Die Sudentendeutsche Landsmannschaft Österreichs (SLÖ) hat am tschechischen Senatsvorsitzenden Petr Pithart Kritik geübt. Pithart hatte eine Preisverleihung durch bayrische Christdemokraten für seine Bemühungen um die tschechisch-deutschen Beziehungen vorerst abgelehnt. Pithart, selbst Christdemokrat, begründete seine Entscheidung damit, dass die bayrischen CSU-Abgeordneten im Europaparlament gegen einen Beitritt Tschechiens zur EU gestimmt hatten, weil sie zuerst eine Aufhebung der so genannten Benes-Dekrete forderten. Die Benes-Dekrete dienten als rechtliche Grundlage für die Vertreibung Deutscher und Ungarn aus der ehemaligen Tschechoslowakei nach dem Zweiten Weltkrieg. Pithart hatte kürzlich gesagt, eine Aufhebung einiger der Dekrete sei in Zukunft möglich.
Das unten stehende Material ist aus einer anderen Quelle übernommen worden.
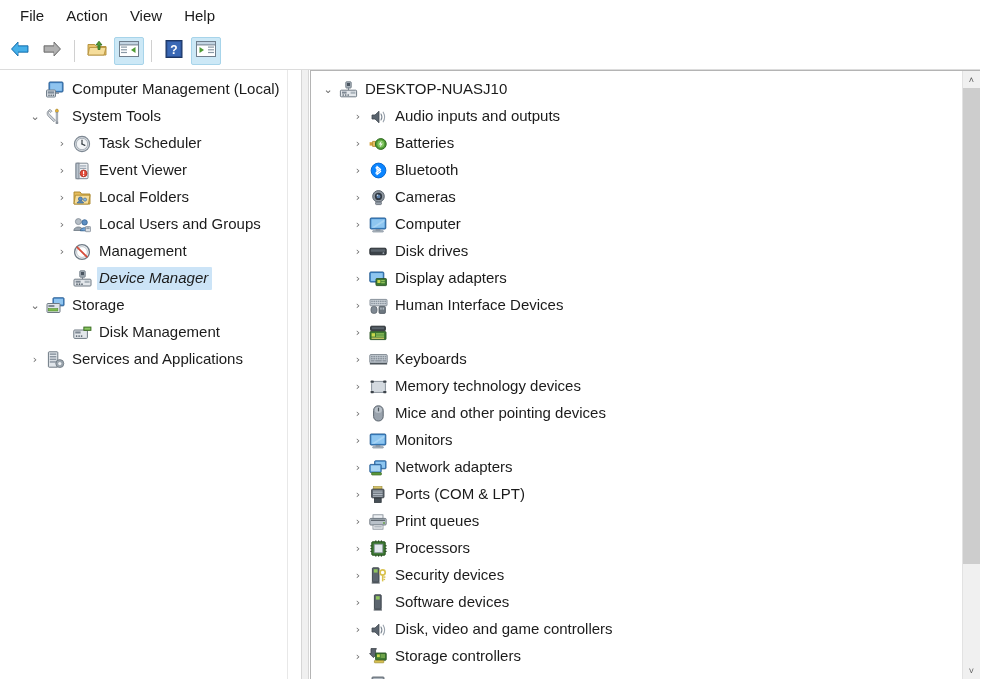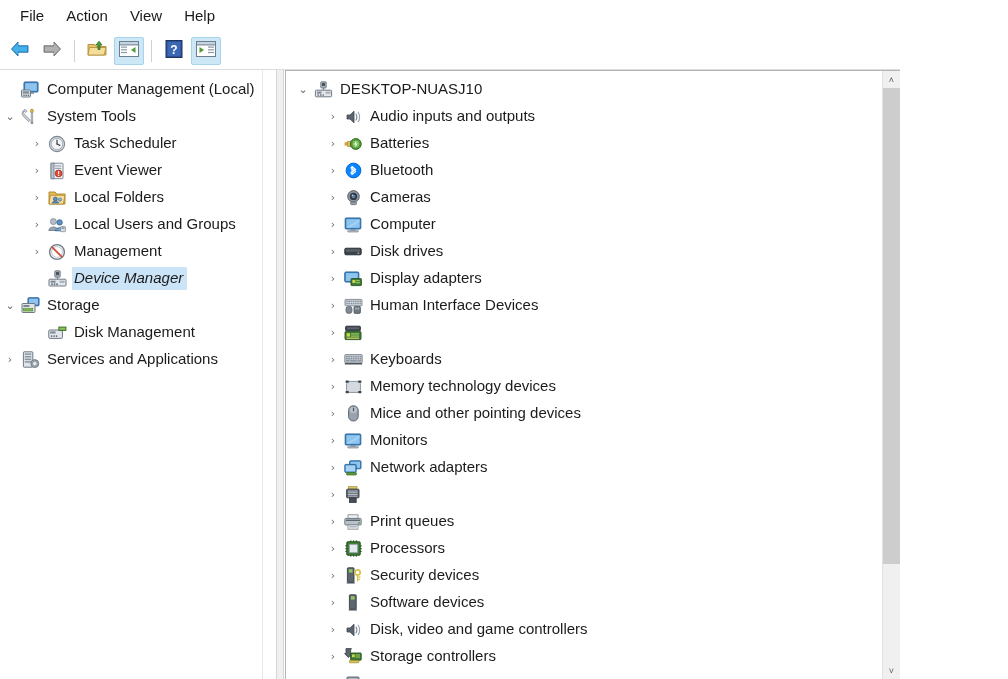--- a/index.html
+++ b/index.html
@@ -18,7 +18,7 @@
   }
   #app {
     position: relative;
-    width: 900px;
+    width: 980px;
     height: 679px;
     background: #ffffff;
     display: flex;

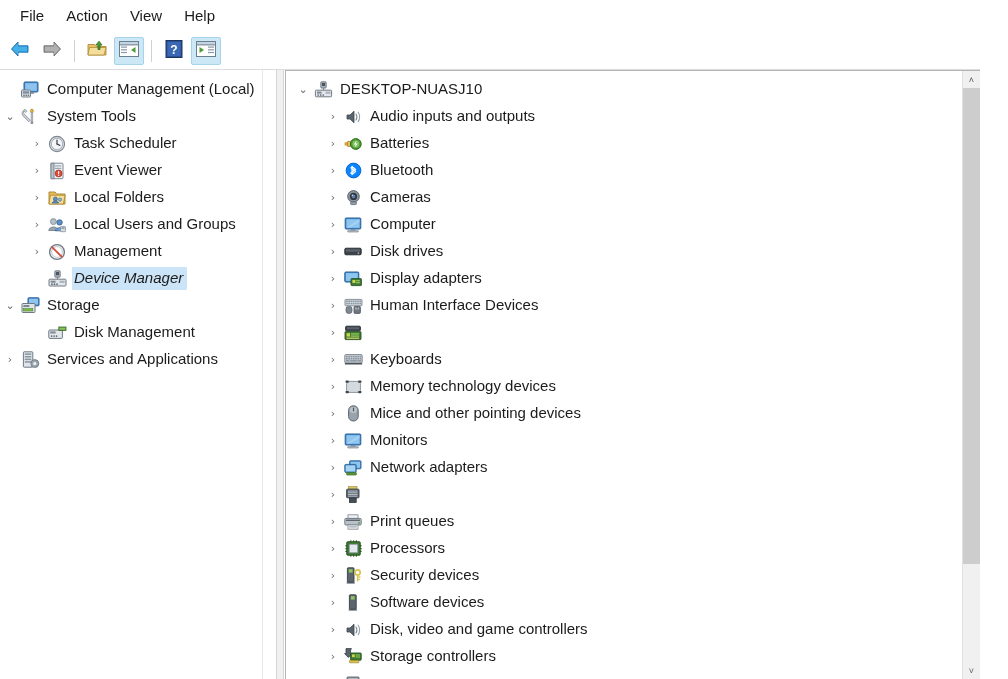--- a/index.html
+++ b/index.html
@@ -83,6 +83,7 @@
     display: flex;
     min-height: 0;
     position: relative;
+    padding-left: 25px;
   }
 
   

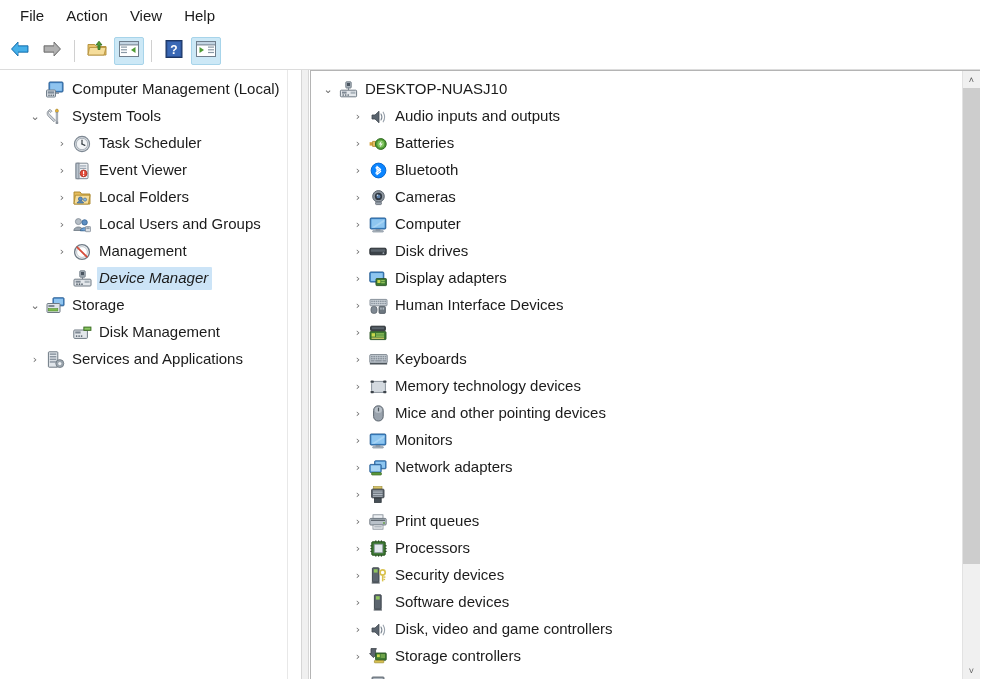--- a/index.html
+++ b/index.html
@@ -734,6 +734,7 @@
               <rect x="4.4" y="12" width="6.8" height="4.4" fill="#464f56" stroke="#2e353b" stroke-width="0.8"></rect>
             </svg>
           </span>
+          <span class="lbl">Ports (COM &amp; LPT)</span>
         </div>
 
         <div class="row r-indent-1">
Der SLÖ-Vorsitzende Gerhard Zeisel kritisierte am Montag diese Aussage. Zeisel sagte, es gehe Pithart vor allem darum, dass im Zusammenhang mit einer Aufhebung keine Forderungen seitens der sudetendeutschen Verbände verbunden seien, wie die Rückgabe von ehemaligem Besitz.